Captain Jericho leafed through the ship’s dispositions in his cabin as he listened to Jack’s report about what he and Coss had discovered of the nascent intelligence turning on the drums of the ship’s transaction engines.

‘Well, well, m’boy,’ said Jericho, glancing up, ‘a pity the industrial lord that designed our vessel vanished years ago. I would have a few words with him about his notions of airship design.’

‘We’re doing our best with her, sir.’

‘Just rein the transaction engines in, Mister Keats. You and our steamman rating can coddle her, and whisper sweet nothings if that’s what it takes. Grease her drums as if you were combing the burs out of a mare’s flanks. Level flying until we reach Mutantarjinn — we’ll save her final gallop until our slippery pair from the State Protection Board have discharged the ship’s orders inside this dark den of the womb mages.’

‘Why am I here, captain?’

‘Have you anywhere else you would rather be?’ The captain raised an eyebrow before continuing. ‘A gentleman always discharges his debts, Mister Keats. Where he can, eh?’

‘Yes, sir.’ What do I have to pay with, but my blood?

‘Your father was a good man in hard times. He always tried to look after people in the prison he didn’t need to. That’s how the navy’s patronage system is supposed to work, too. The skipper who saw me into m’first ensign’s position did it as a favour for m’family when he really didn’t need to. I think he saw something in a young lad just starting out that nobody else had noticed; that I needed what the Royal Aerostatical Navy had to offer, as much as the service needed me. Such lines of loyalty run up and down, crisscrossing the fleet as the invisible netting that binds our vessels and crews together.’

‘Does your old skipper sit on the board of the admiralty, sir?’

‘No, Mister Keats, Captain Taylor was luckier than that — he was promoted to the officer’s cemetery outside Middlesteel. But I stand for him, as do many others who were once ensigns and who are now captains and commanders and vice-admirals, as one day you will stand for me.’

‘The truth, sir, is that I just want to go home and take my brothers out of the poorhouse.’

‘An ensign’s pay will allow you to do that, Mister Keats, and a lot more reliably than chancing a second attempt at forcing the vaults of a bank or rattling the skylights of rich widows. Anyone who can fathom those damned machines inside the transaction-engine chamber can pass any board exams the navy has to set.’

‘Yes sir.’

‘The navy won’t abandon you, Mister Keats. You are the service and the service is you. We may kill you, but you have m’vow we will never leave you. Even after you’re pensioned out, your blood will sing every time you feel the shadow of a RAN vessel drift over your cottage. Give it sixty years and some young pup barely able to fill his dress uniform will be weeding you out of the hiring line at what passes for an airship field.’
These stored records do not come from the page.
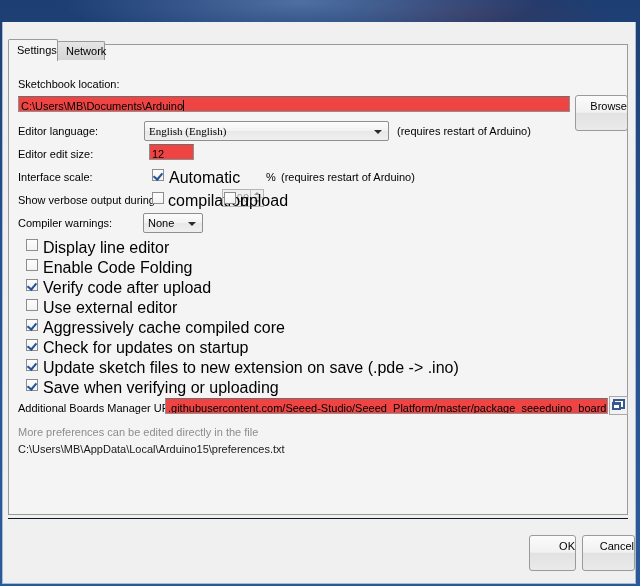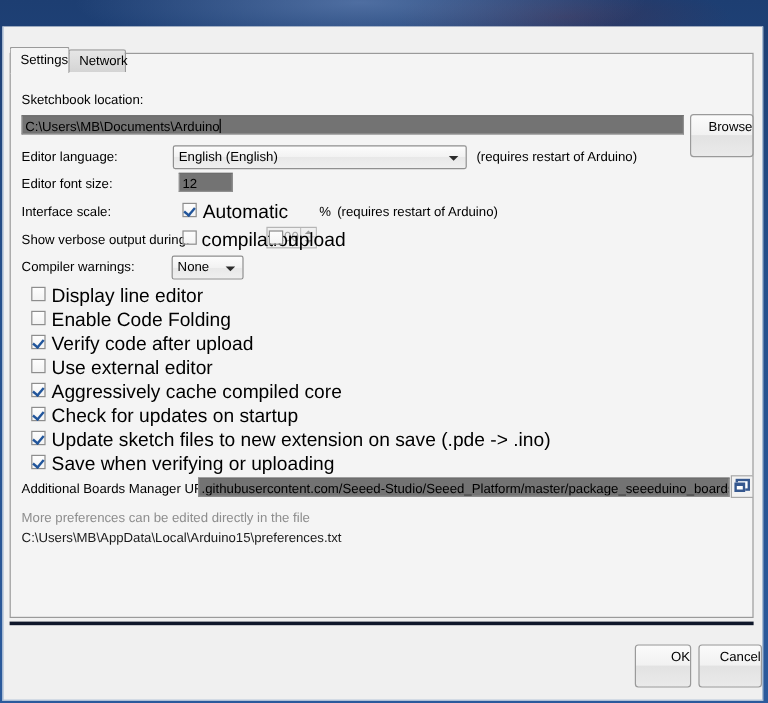--- a/index.html
+++ b/index.html
@@ -118,21 +118,21 @@
     border: 1px solid #9a9a9a;
   }
 
   
   #footer-panel {
     position: absolute;
     left: 5px; top: 496px;
     width: 620px; height: 60px;
     box-sizing: border-box;
     background: #f0f0f0;
-    border-top: 3px solid #0f172a;
+    border-top: 1px solid #0f172a;
   }
 
   
   .label {
     position: absolute;
     font-size: 11px;
     color: #000;
     white-space: nowrap;
     text-align: center;
   }
@@ -151,21 +151,21 @@
   .path-text {
     position: absolute;
     font-size: 11px;
     color: #1a1a1a;
     white-space: nowrap;
   }
 
   .textfield {
     position: absolute;
     box-sizing: border-box;
-    background: #737373;
+    background: #ef4444;
     border: 1px solid #8f8f8f;
     border-top-color: #6d6d6d;
     font-size: 11px;
     color: #000;
     padding: 0 2px;
     line-height: 18px;
     height: 16px;
     overflow: hidden;
     white-space: nowrap;
     cursor: text;
@@ -326,27 +326,27 @@
       </div>
     </div>
 
     <div id="tab-panel">
 
       <div class="label" style="left:9px; top:33px;">Sketchbook location:</div>
       <div class="textfield" style="left:9px; top:51px; width:552px;"><span>C:\Users\MB\Documents\Arduino</span><span class="caret"></span></div>
       <div class="button" style="left:566px; top:50px; width:53px;">Browse</div>
 
       <div class="label" style="left:9px; top:80px;">Editor language:</div>
-      <div class="combo" style="left:135px; top:76px; width:245px;">
+      <div class="combo" style="left:135px; top:76px; width:245px;font-family:Liberation Serif, serif;">
         <span>English (English)</span>
         <span class="arrow"></span>
       </div>
       <div class="hint" style="left:388px; top:80px;">(requires restart of Arduino)</div>
 
-      <div class="label" style="left:9px; top:103px;">Editor font size:</div>
+      <div class="label" style="left:9px; top:103px;">Editor edit size:</div>
       <div class="textfield" style="left:120px; top:99px; width:45px;margin-left:20px;">12</div>
 
       <div class="label" style="left:9px; top:126px;">Interface scale:</div>
       <div class="checkbox checked" style="left:143px; top:124px;"></div>
       <div class="cb-label" style="left:160px; top:124px;">Automatic</div>
       <div id="scale-spinner">
         <div class="val">100</div>
         <div class="spin-up"></div>
         <div class="spin-down"></div>
       </div>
There was a knock at the door, and when Jericho boomed ‘enter’, Jack saw it was the hulking form of Master Engineer Pasco, bearing news of his teams’ labours in bringing the engine room back to full capacity.

‘Smartly done, Mister Pasco,’ said the captain, congratulating the engineer on his people’s work. ‘When the time comes, I will need our iron-feathered bird to fly like a hawk out of the enemy city.’

‘We’ll soak the traction belts with ballast water and run the loops so fast the cook will be able to bake the ship’s biscuits in the engine cars’ back draft, skipper.’ Pasco hesitated.